THE MAN WHO PLANTED MORE CHURCHES THAN ANYONE IN HISTORY

BLOG 76 March 12, 2018 MIRACLES NEVER CEASE Followers of this blog know that Robert L. Wise has traveled across many states collecting stories of miracles and divine interventions that confront the contemporary secular mind. Read and see what you think.

John Wimber was truly a secular man. He grew up in a home with no religious influence and considered himself a fourth generation pagan. His father had abandoned the family when John was a child. John once said of the Bible, “I didn’t even know God had a book out.” The first time he was in a church, John thought the ushers were bouncers with flowers in their lapels. He viewed the liturgy of the day as a menu.

John could play 20 instruments and was a first class musician who at one time had been part of the Righteous Brothers band. With a good tenor voice, he had been involved in a number of jazz groups. If there ever was a guy who grew up outside of any kind of theistic group, it was John. Involved with miracles? No way!

When I met John, the Vineyard movement was in the infancy stage. I didn’t know much about him except that he had an exceptional ability to bring divine interventions. Peter Wagner, another personal friend, had a hand in suggesting that John should start planting churches with his new type of worship experience. Jettisoning the usual format of traditional Sunday School and standard Sunday Morning Worship, John touched a nerve with people who didn’t go to church. Across the country they began flocking to his Vineyards. Today in the United States over 1,500 congregations are Vineyard Fellowships.

The evening as I listened to John teach that the miracles in the Bible weren’t for the past, he explained they were intended to happen today.
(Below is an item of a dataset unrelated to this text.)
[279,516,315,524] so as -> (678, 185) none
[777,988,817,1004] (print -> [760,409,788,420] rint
John taught how Christians could receive the gifts the Apostle Paul described in I Corinthians 12:4-11 (knowledge, faith, healing, miracles, prophecy, tongues, interpretation of tongues). As he described that these miraculous gifts could be imparted to any Christian, he insisted everyone in the room should receive an expression of the Holy Spirit’s gifting. Strange talk for a 4th generation pagan.

Abruptly, John stopped. “Let’s have a clinic,” he said. “I will show you what I mean.”
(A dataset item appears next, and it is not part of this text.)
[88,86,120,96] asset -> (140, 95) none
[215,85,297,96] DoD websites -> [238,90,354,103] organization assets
John bowed his head in silent prayer as the crowd waited in anticipation. He looked up. “Anyone here with a back problem?” A hand went up in the back of the room.

“Ah!” John said. “Please come forward.”

The man walked to the front.

“Now,” John began. “I always begin by listening to what the Lord tells me he wants done. That’s how I start.”

I immediately thought of Agnes Sanford’s instructions to seek the will of God before preceding in prayer. John certainly did.